Quick Start Guide

Get Capcat running in 5 minutes with this streamlined setup guide.

Prerequisites

Python 3.8+
(recommended: 3.11+)
Virtual environment
capability
Network access
for downloading articles

Installation

macOS

pip install capcat
capcat list sources

Windows

pip install capcat
capcat list sources

Linux (Ubuntu / Debian)

Ubuntu and Debian restrict system-wide pip installs. Use pipx:

sudo apt install pipx
pipx install capcat
capcat list sources

Other Linux

pip install capcat
capcat list sources

Development Install (Contributing)

Clone the repo and install in editable mode:

git clone https://github.com/stayukasabov/capcat.git
cd capcat
pip install -e ".[dev]"
capcat list sources

Verification

# List available sources
capcat list sources

# List available bundles
capcat list bundles

Basic Usage

Interactive Mode (Recommended for New Users)
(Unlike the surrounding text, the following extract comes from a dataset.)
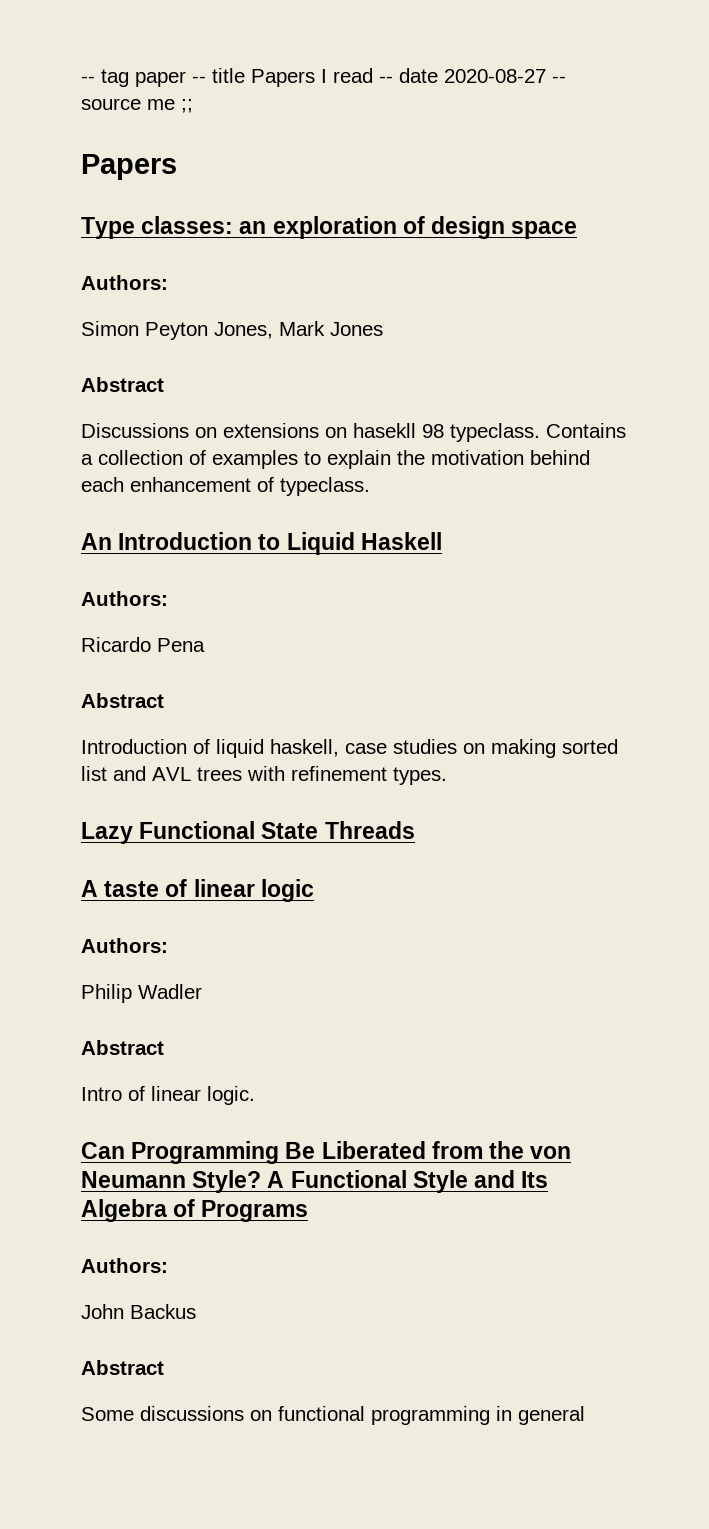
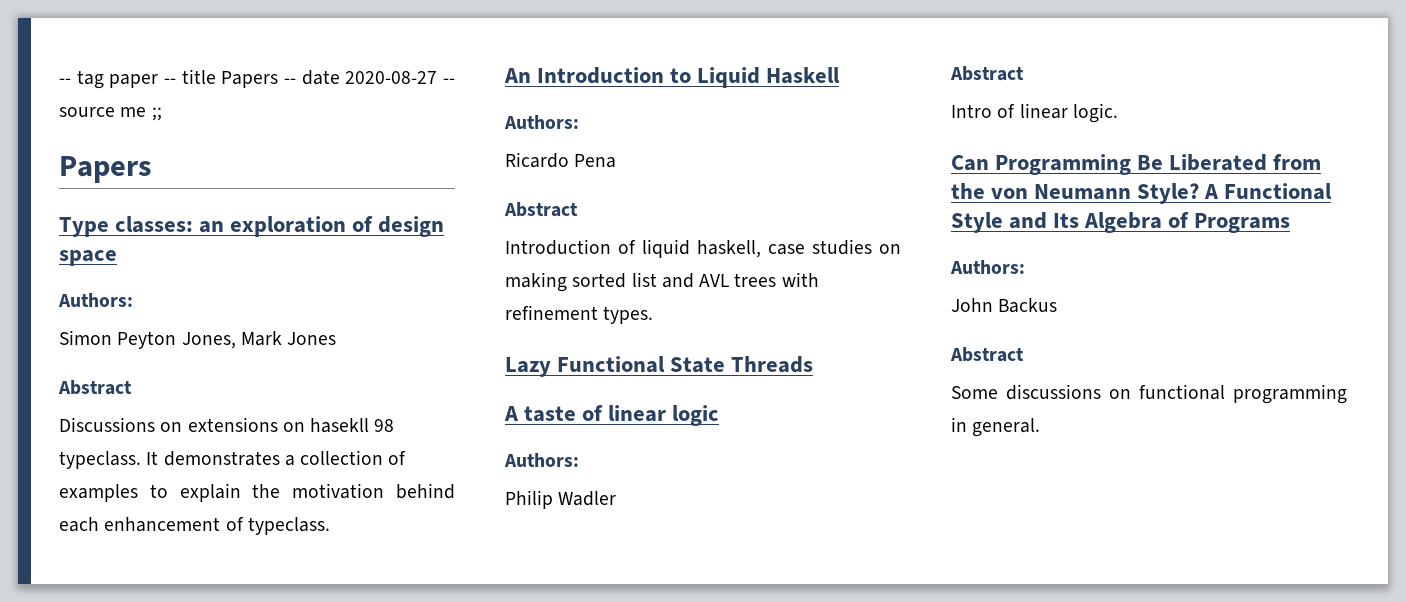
[321,68,373,83] I read -> (279, 79) none
[546,423,626,438] Contains -> [146,451,280,466] It demonstrates
[518,1406,585,1425] general -> [972,418,1041,437] general.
Launch the interactive menu for guided workflows:

./capcat catch

Main Menu Options:

  What would you like me to do?

  > Catch articles from a bundle of sources
    Catch articles from a list of sources
    Catch from a single source
    Catch a single article by URL
    Manage Sources (add/remove/configure)
    Exit

Why Use Interactive Mode:

No command memorization required
Guided step-by-step workflows
Visual source selection
Built-in source management
Prevents common errors
Ideal for daily use

Quick Examples:

Fetch a News Bundle:

./capcat catch
Select "Catch articles from a bundle"
Choose bundle (tech, news, science, etc.)
Select HTML generation option
Confirm and execute

Add a New Source:

./capcat catch
Select "Manage Sources"
Select "Add New Source from RSS Feed"
Enter RSS feed URL
Follow prompts

Test a Source:

./capcat catch
Select "Manage Sources"
Select "Test a Source"
Choose source to test
View results

For comprehensive interactive mode documentation, see Interactive Mode Guide.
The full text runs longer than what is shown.